How many of the lines in the material underneath include the string "artist"? State the number only.

• DATA EXCERPTS
_ _ _ _ _ _ _
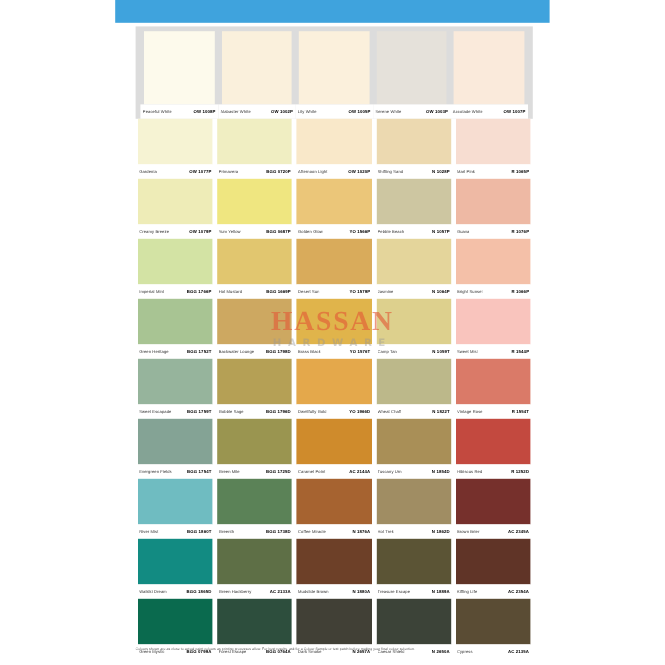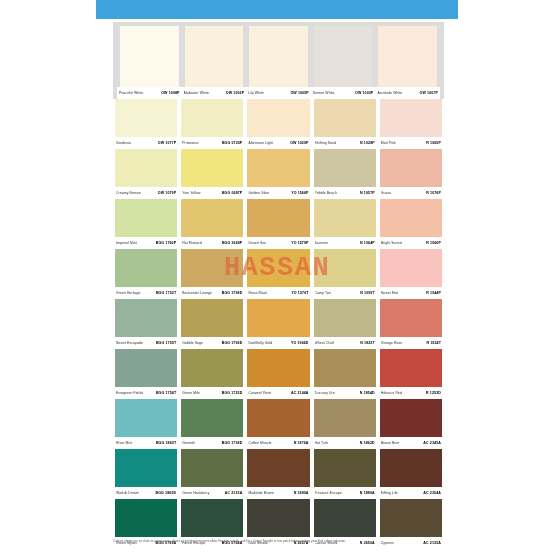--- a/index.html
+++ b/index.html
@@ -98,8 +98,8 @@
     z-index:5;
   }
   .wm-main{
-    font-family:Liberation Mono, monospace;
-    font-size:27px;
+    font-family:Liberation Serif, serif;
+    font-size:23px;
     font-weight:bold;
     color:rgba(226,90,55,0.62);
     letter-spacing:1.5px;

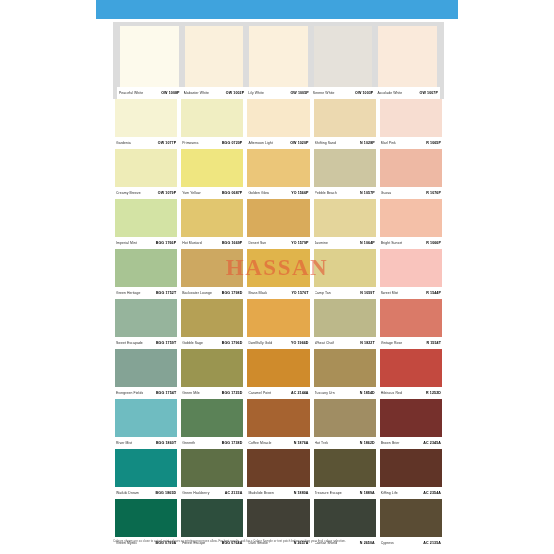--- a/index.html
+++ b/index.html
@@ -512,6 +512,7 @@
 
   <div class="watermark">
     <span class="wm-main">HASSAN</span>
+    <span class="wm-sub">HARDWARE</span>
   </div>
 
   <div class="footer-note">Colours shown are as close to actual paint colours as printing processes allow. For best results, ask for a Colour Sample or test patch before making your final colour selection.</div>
_ _ _ _ _ _ _
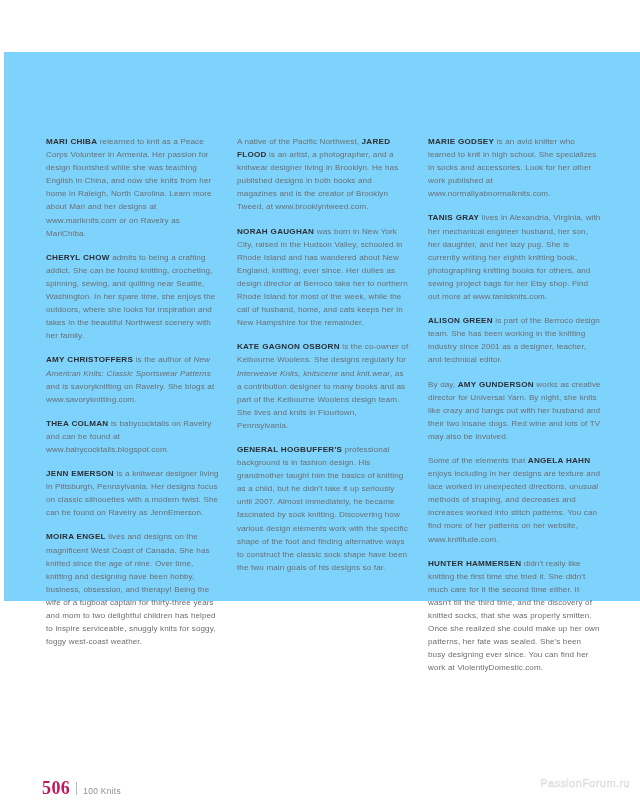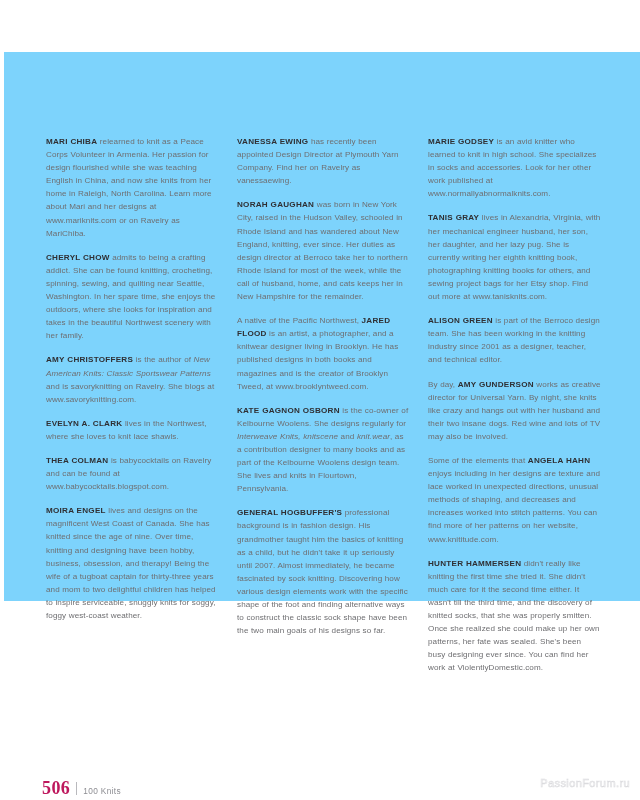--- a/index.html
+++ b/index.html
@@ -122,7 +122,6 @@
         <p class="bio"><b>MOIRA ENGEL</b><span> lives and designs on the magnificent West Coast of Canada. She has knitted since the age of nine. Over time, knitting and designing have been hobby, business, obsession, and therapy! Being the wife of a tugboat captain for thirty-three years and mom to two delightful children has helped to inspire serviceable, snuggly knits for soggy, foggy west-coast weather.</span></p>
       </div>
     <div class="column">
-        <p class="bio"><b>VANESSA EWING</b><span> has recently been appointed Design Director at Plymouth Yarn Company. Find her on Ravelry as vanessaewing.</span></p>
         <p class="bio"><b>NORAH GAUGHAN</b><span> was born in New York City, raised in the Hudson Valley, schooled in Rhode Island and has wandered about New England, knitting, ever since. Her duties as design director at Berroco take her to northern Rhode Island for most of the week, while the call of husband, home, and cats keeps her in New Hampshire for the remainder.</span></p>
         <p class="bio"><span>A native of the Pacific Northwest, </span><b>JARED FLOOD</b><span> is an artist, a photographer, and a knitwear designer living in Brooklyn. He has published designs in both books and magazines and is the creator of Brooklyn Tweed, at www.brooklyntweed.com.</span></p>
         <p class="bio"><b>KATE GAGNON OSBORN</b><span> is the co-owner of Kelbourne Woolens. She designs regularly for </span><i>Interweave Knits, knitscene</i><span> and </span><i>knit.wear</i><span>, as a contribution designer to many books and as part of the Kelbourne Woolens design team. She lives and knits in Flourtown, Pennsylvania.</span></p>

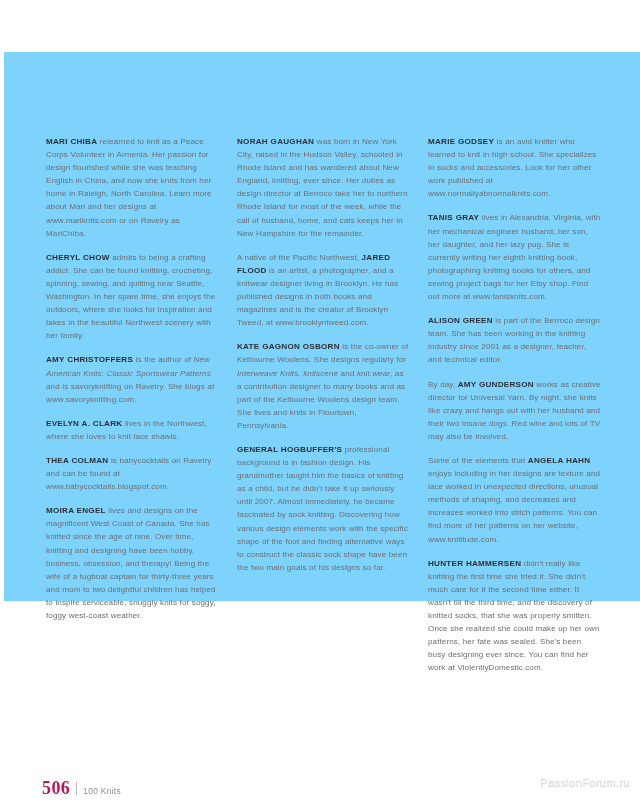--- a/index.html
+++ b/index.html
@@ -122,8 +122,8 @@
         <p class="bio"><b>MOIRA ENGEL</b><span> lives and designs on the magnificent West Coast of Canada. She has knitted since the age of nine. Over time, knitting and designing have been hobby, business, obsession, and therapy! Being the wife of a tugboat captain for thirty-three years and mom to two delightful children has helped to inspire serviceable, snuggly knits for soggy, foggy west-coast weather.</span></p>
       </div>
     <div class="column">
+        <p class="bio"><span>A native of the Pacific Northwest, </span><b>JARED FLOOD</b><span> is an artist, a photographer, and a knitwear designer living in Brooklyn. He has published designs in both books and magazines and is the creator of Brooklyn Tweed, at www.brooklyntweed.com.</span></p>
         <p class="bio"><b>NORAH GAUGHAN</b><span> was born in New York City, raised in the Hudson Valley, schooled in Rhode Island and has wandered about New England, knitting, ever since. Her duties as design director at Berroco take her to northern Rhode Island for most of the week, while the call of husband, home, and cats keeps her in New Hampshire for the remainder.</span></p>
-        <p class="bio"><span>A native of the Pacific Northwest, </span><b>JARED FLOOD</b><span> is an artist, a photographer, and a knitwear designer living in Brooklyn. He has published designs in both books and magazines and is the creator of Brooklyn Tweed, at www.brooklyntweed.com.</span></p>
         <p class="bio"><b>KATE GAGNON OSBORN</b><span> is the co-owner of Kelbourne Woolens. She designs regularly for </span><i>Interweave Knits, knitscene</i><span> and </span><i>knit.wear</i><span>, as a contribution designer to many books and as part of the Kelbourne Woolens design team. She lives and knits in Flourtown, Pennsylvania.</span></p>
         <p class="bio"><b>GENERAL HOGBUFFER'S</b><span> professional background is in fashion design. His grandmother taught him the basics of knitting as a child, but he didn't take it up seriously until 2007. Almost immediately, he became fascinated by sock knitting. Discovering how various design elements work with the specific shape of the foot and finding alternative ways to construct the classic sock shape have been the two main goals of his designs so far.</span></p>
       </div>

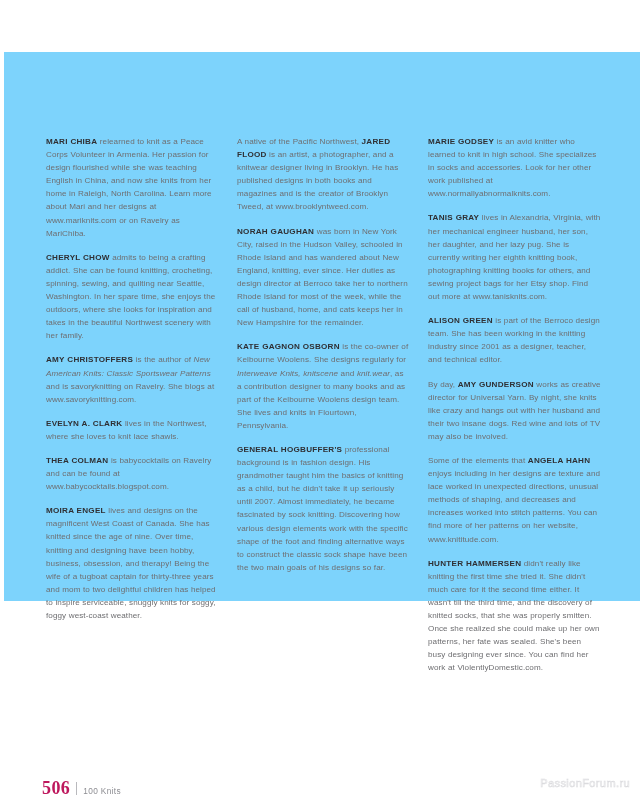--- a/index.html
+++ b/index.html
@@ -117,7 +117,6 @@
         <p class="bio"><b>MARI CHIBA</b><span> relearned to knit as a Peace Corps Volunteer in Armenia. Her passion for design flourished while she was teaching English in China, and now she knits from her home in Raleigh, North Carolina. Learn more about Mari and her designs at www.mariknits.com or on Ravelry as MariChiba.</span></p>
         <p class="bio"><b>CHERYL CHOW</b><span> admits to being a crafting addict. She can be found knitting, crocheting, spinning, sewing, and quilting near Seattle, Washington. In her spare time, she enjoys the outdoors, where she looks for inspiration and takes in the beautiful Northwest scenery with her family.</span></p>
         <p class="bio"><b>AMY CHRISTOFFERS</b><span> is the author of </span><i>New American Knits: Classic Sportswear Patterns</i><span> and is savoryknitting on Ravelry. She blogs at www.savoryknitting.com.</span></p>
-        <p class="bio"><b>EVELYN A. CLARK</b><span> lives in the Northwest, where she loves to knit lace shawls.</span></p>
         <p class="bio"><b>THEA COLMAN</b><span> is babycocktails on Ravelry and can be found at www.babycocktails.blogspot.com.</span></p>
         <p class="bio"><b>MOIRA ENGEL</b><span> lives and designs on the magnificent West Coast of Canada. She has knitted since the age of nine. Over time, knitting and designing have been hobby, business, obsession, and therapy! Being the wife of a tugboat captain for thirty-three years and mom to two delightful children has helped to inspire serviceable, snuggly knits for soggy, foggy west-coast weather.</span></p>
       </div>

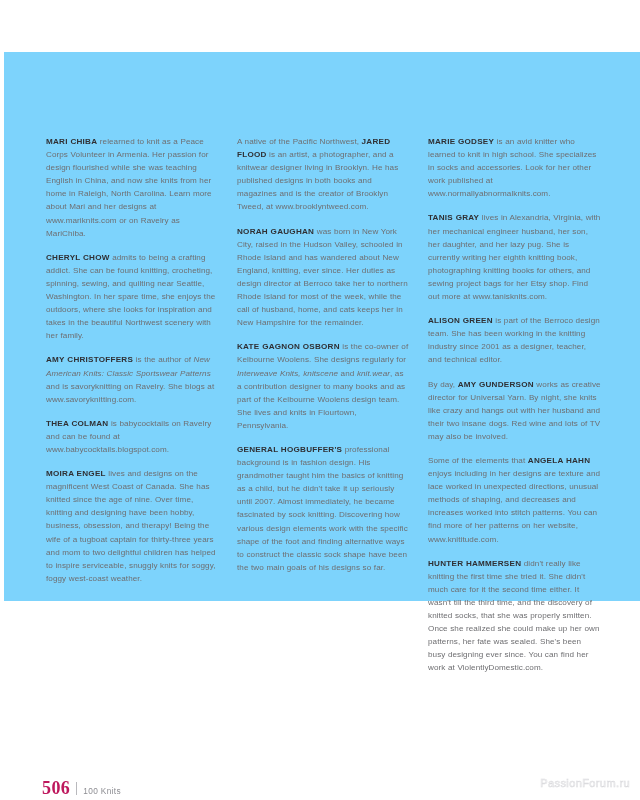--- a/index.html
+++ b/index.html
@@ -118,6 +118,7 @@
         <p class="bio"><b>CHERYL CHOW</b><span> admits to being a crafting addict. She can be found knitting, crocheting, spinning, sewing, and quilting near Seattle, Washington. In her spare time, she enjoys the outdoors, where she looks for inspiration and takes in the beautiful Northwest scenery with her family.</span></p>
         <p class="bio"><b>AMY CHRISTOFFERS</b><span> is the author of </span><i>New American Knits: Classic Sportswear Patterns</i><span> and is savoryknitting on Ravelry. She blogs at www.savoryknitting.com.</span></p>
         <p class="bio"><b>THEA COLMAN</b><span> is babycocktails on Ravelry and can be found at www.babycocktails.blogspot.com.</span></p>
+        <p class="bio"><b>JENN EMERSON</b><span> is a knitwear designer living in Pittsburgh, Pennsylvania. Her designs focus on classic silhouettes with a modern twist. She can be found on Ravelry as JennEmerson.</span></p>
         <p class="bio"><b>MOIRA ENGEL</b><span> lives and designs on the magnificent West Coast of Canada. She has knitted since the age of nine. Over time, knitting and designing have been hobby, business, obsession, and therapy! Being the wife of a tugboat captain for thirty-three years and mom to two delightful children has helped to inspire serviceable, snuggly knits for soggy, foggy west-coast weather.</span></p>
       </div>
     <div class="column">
_ _ _ _ _ _ _
• FINISHED EXERCISE
3